▶ _Entries supplied_:
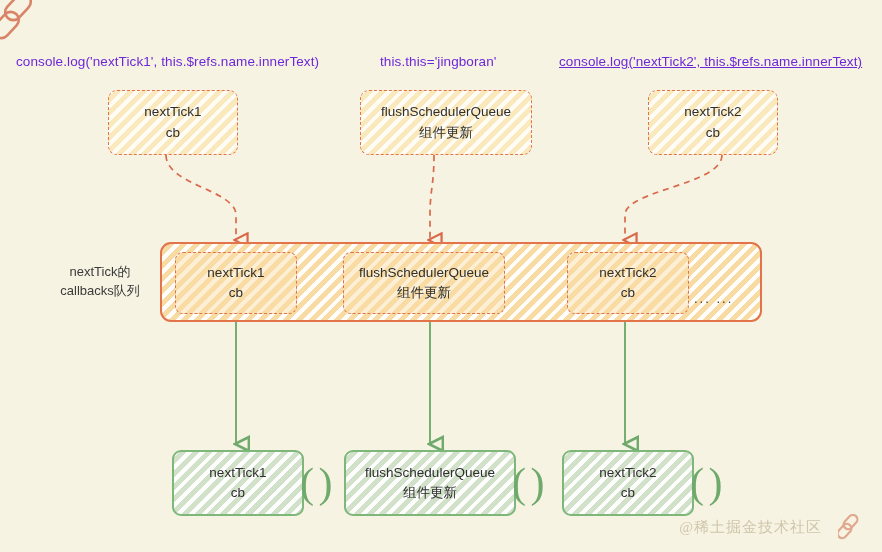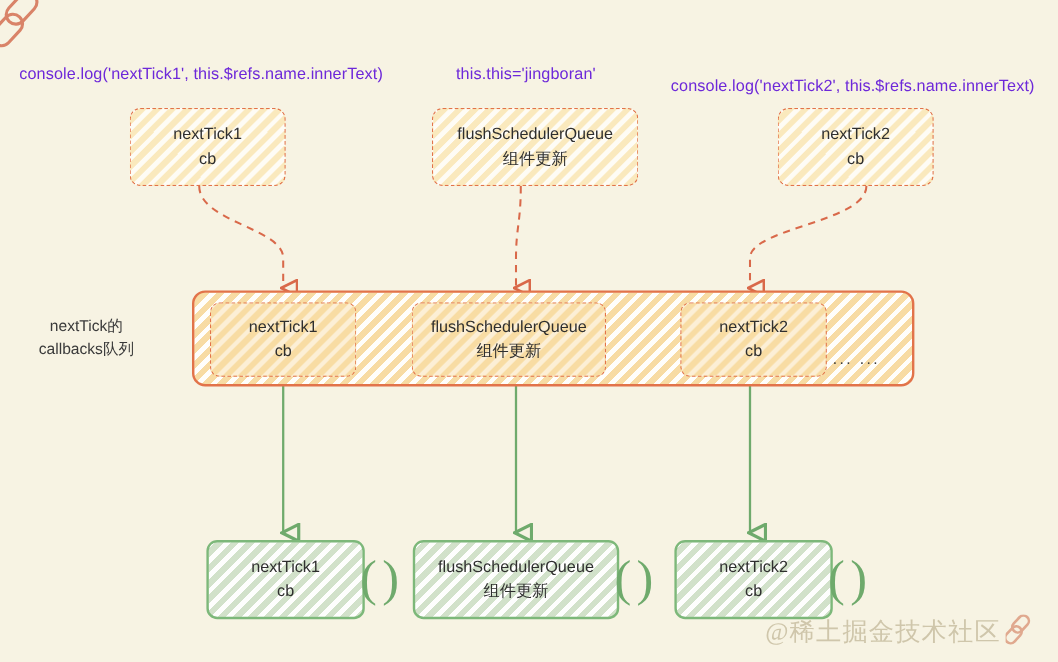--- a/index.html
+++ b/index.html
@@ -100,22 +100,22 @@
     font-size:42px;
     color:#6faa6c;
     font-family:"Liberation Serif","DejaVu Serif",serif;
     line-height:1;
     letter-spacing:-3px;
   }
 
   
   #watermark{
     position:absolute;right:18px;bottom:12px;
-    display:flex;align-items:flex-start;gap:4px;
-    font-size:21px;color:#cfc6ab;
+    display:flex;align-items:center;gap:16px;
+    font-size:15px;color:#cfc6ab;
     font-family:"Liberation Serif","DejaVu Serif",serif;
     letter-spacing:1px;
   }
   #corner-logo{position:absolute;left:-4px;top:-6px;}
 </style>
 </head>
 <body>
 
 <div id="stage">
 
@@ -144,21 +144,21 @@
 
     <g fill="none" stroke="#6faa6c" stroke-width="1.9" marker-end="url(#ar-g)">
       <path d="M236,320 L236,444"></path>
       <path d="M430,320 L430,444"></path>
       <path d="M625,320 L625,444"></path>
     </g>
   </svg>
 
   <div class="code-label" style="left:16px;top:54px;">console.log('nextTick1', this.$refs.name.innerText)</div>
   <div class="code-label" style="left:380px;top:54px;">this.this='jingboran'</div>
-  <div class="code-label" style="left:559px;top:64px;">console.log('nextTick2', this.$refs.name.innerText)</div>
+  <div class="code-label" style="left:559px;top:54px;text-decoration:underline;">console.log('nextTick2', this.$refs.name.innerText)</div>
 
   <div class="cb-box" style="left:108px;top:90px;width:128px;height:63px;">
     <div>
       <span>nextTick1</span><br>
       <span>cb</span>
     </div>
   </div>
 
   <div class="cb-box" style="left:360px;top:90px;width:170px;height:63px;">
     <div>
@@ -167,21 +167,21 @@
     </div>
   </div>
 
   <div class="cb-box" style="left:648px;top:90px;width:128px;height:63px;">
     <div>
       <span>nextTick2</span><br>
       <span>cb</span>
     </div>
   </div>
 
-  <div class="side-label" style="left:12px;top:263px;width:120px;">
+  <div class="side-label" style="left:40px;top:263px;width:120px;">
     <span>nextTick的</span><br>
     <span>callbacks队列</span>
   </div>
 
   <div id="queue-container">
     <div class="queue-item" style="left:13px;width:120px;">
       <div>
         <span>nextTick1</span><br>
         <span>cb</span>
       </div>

▶ _Work request_: Type out all the records verbatim, minus images.

▶ _Response for this exercise_:
--- a/index.html
+++ b/index.html
@@ -100,22 +100,22 @@
     font-size:42px;
     color:#6faa6c;
     font-family:"Liberation Serif","DejaVu Serif",serif;
     line-height:1;
     letter-spacing:-3px;
   }
 
   
   #watermark{
     position:absolute;right:18px;bottom:12px;
-    display:flex;align-items:flex-start;gap:4px;
-    font-size:21px;color:#cfc6ab;
+    display:flex;align-items:center;gap:16px;
+    font-size:15px;color:#cfc6ab;
     font-family:"Liberation Serif","DejaVu Serif",serif;
     letter-spacing:1px;
   }
   #corner-logo{position:absolute;left:-4px;top:-6px;}
 </style>
 </head>
 <body>
 
 <div id="stage">
 
@@ -144,21 +144,21 @@
 
     <g fill="none" stroke="#6faa6c" stroke-width="1.9" marker-end="url(#ar-g)">
       <path d="M236,320 L236,444"></path>
       <path d="M430,320 L430,444"></path>
       <path d="M625,320 L625,444"></path>
     </g>
   </svg>
 
   <div class="code-label" style="left:16px;top:54px;">console.log('nextTick1', this.$refs.name.innerText)</div>
   <div class="code-label" style="left:380px;top:54px;">this.this='jingboran'</div>
-  <div class="code-label" style="left:559px;top:64px;">console.log('nextTick2', this.$refs.name.innerText)</div>
+  <div class="code-label" style="left:559px;top:54px;text-decoration:underline;">console.log('nextTick2', this.$refs.name.innerText)</div>
 
   <div class="cb-box" style="left:108px;top:90px;width:128px;height:63px;">
     <div>
       <span>nextTick1</span><br>
       <span>cb</span>
     </div>
   </div>
 
   <div class="cb-box" style="left:360px;top:90px;width:170px;height:63px;">
     <div>
@@ -167,21 +167,21 @@
     </div>
   </div>
 
   <div class="cb-box" style="left:648px;top:90px;width:128px;height:63px;">
     <div>
       <span>nextTick2</span><br>
       <span>cb</span>
     </div>
   </div>
 
-  <div class="side-label" style="left:12px;top:263px;width:120px;">
+  <div class="side-label" style="left:40px;top:263px;width:120px;">
     <span>nextTick的</span><br>
     <span>callbacks队列</span>
   </div>
 
   <div id="queue-container">
     <div class="queue-item" style="left:13px;width:120px;">
       <div>
         <span>nextTick1</span><br>
         <span>cb</span>
       </div>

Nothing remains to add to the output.